**Exercise directions**
Your task is to tally the lines of the listing containing the word "edit" and report the figure alone.

**Extracted records**

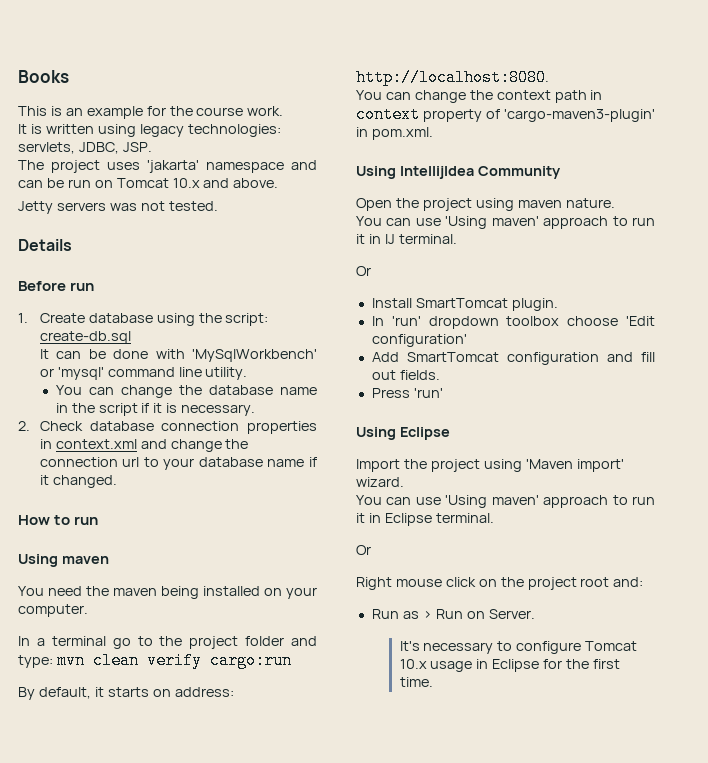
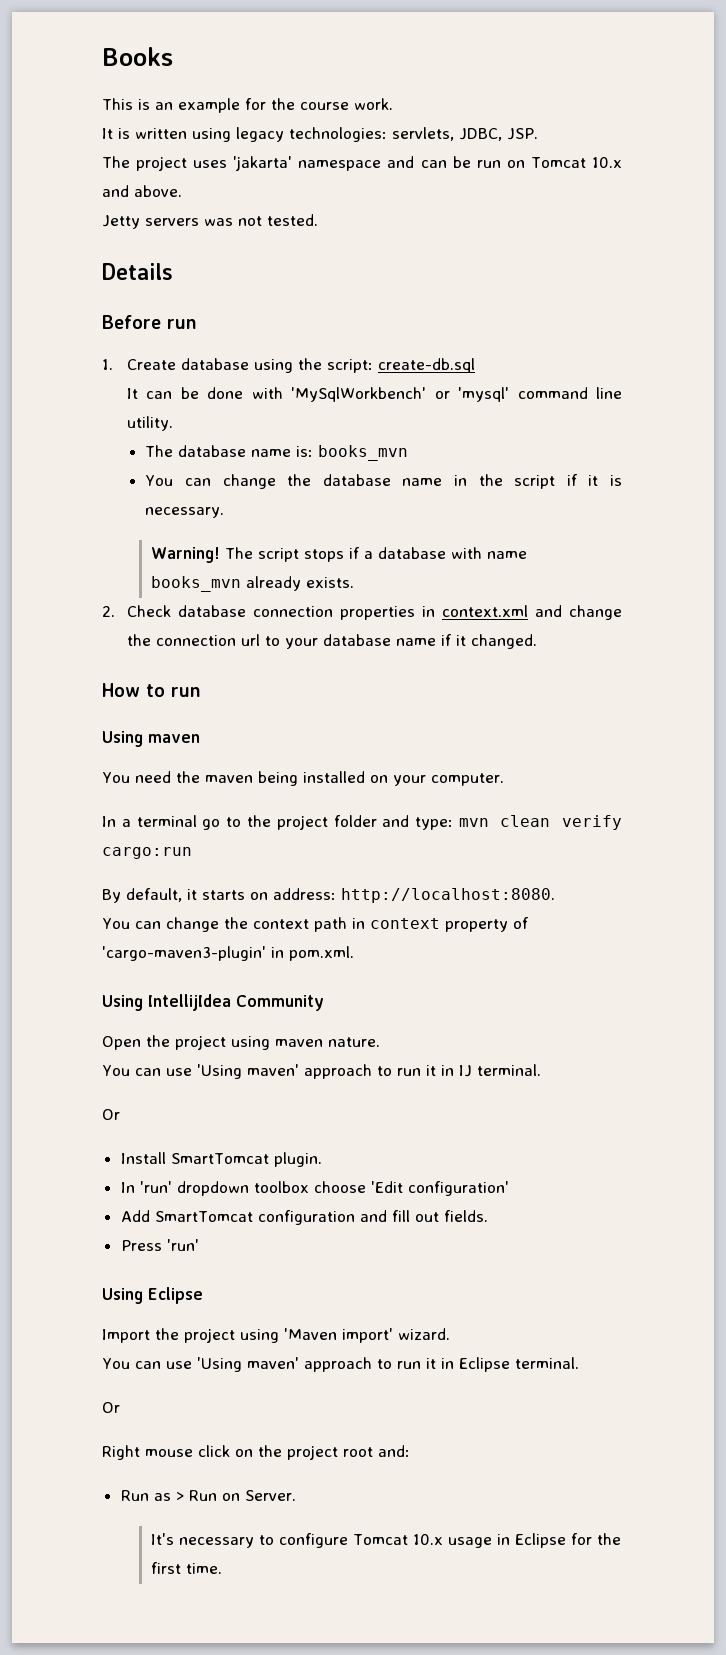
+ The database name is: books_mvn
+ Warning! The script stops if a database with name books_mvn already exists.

...

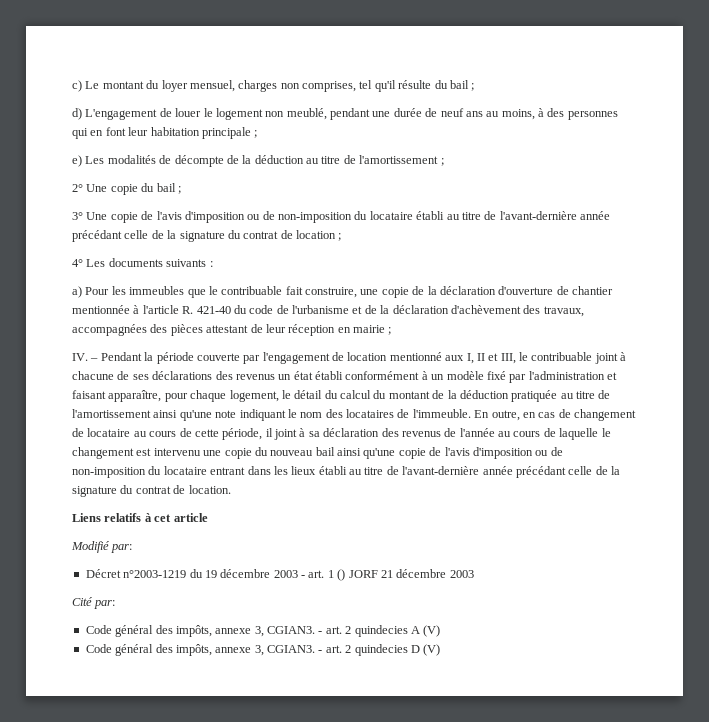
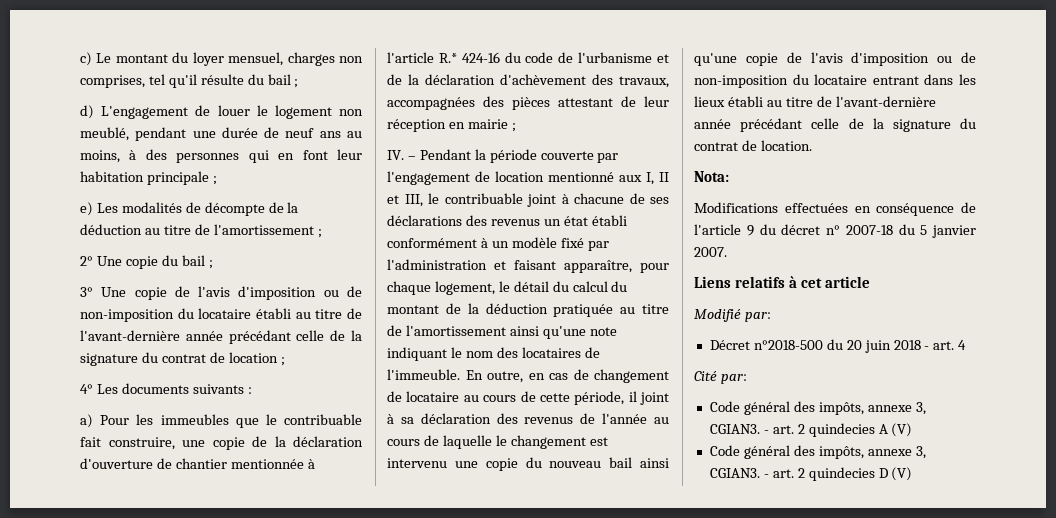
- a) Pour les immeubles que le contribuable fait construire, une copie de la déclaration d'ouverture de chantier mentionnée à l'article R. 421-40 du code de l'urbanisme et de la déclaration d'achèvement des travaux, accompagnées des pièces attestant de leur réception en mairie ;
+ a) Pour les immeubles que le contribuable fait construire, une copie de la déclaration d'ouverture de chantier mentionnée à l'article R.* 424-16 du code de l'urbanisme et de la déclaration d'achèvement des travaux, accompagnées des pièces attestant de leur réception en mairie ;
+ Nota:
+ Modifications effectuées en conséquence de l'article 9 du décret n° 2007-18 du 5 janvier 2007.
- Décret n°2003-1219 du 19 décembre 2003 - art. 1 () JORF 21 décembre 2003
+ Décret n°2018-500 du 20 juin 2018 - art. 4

...

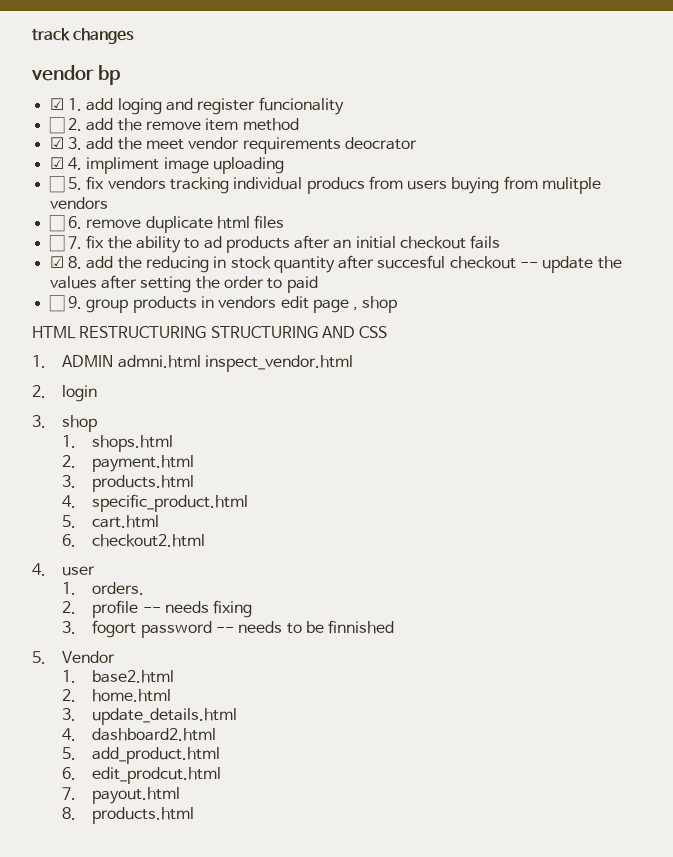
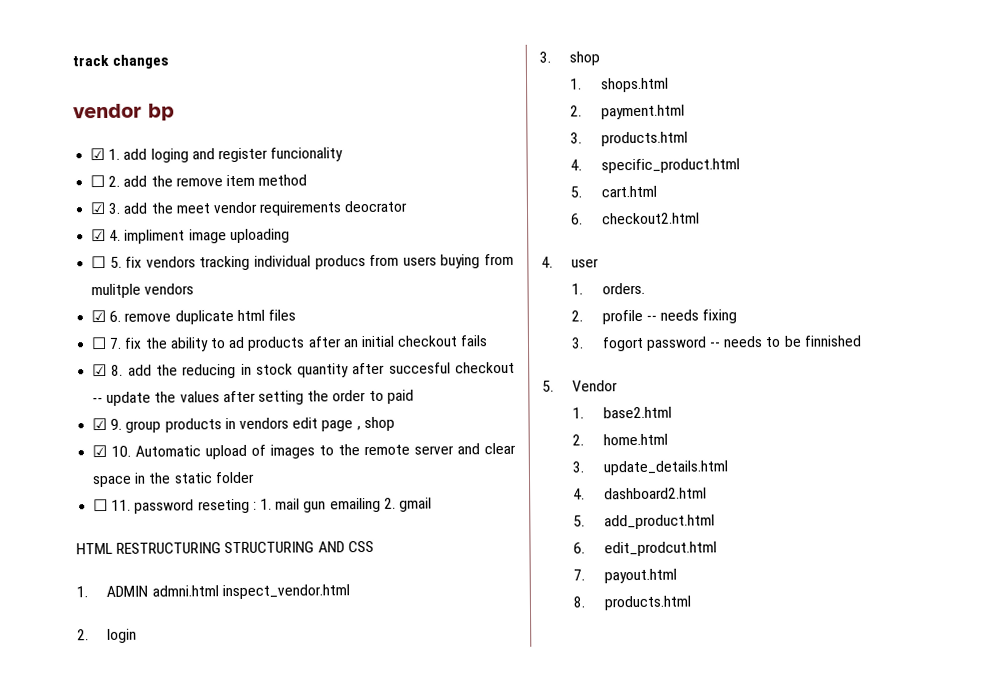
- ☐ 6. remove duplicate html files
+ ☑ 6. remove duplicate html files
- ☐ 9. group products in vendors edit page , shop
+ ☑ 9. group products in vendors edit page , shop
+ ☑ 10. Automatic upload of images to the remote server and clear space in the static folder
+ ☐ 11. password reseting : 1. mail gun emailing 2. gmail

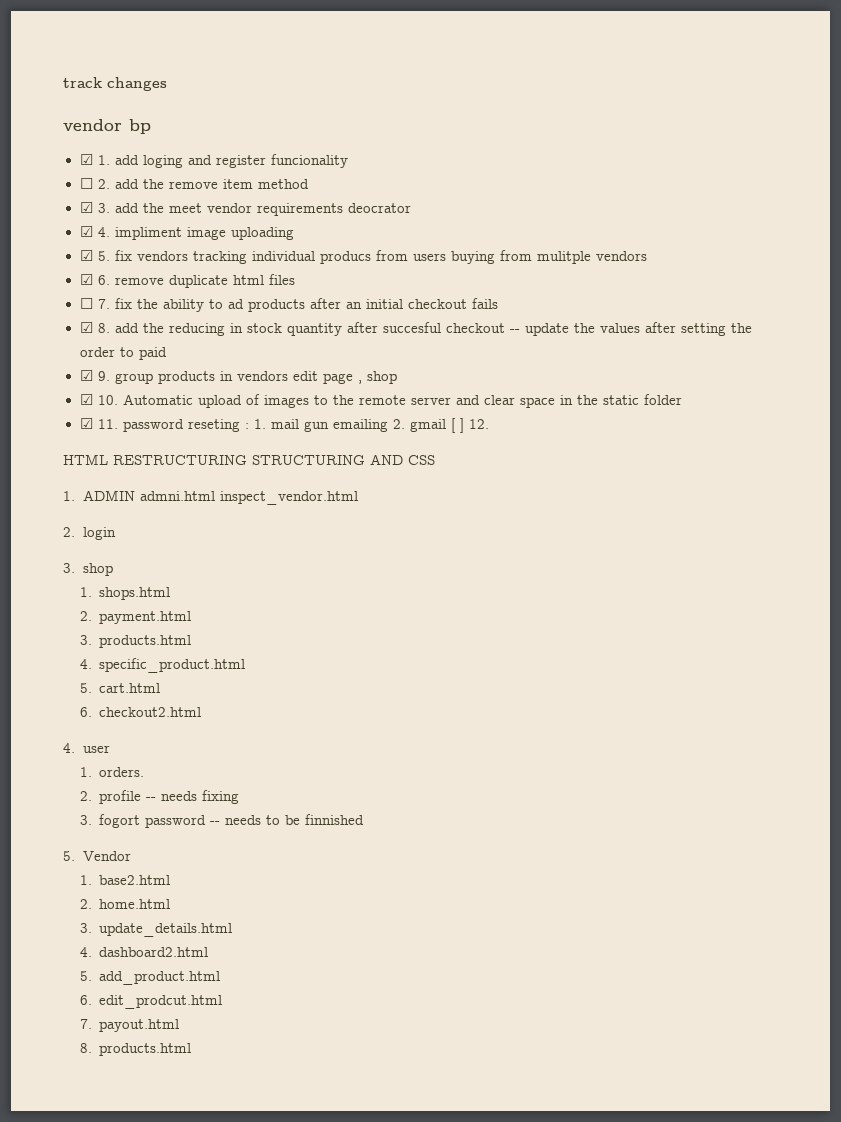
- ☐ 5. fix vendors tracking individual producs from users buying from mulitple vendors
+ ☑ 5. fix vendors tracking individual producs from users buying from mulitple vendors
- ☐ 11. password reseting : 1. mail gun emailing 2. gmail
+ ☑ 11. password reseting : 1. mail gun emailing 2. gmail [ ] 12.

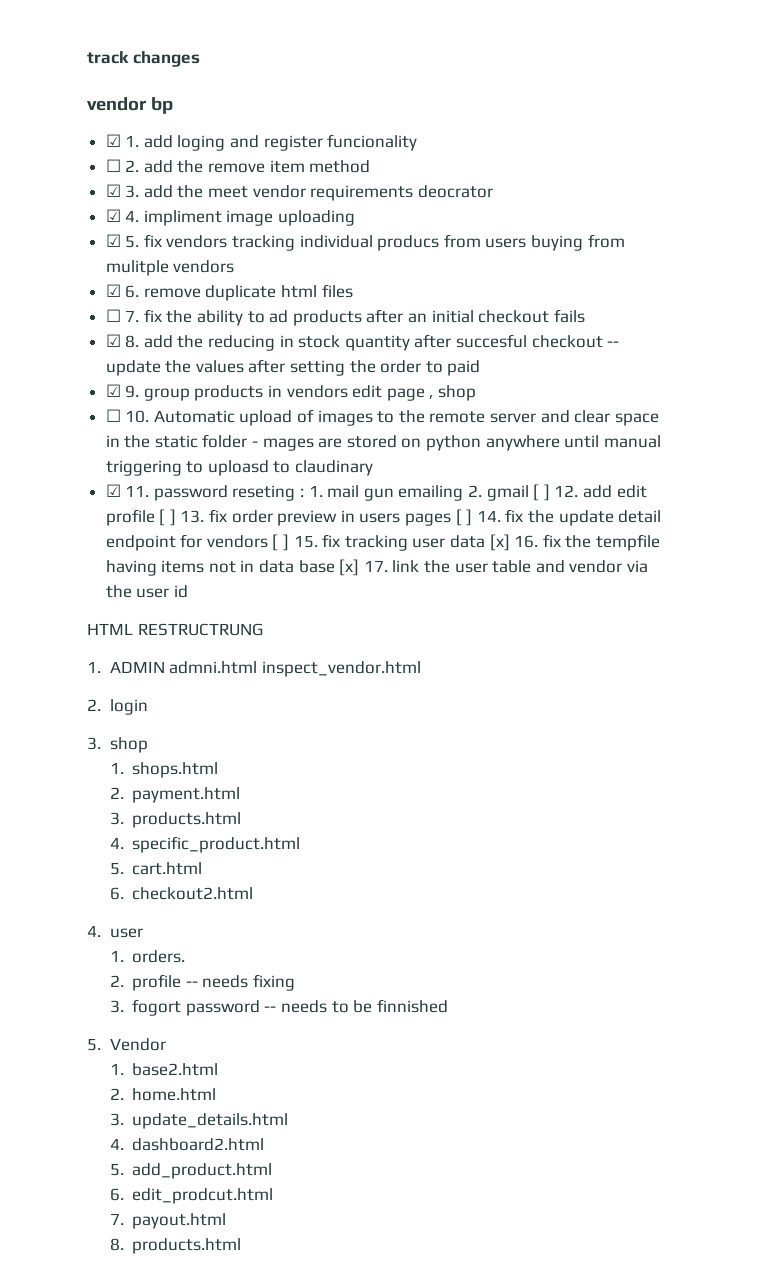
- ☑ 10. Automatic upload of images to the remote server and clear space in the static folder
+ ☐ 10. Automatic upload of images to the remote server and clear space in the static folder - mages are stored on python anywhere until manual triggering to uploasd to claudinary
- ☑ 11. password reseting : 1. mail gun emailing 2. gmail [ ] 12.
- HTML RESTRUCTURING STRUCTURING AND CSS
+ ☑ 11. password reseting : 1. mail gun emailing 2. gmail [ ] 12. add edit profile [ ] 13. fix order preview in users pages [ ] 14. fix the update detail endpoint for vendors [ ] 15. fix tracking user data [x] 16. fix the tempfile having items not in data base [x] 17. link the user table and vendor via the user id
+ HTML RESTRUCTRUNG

**Result**
3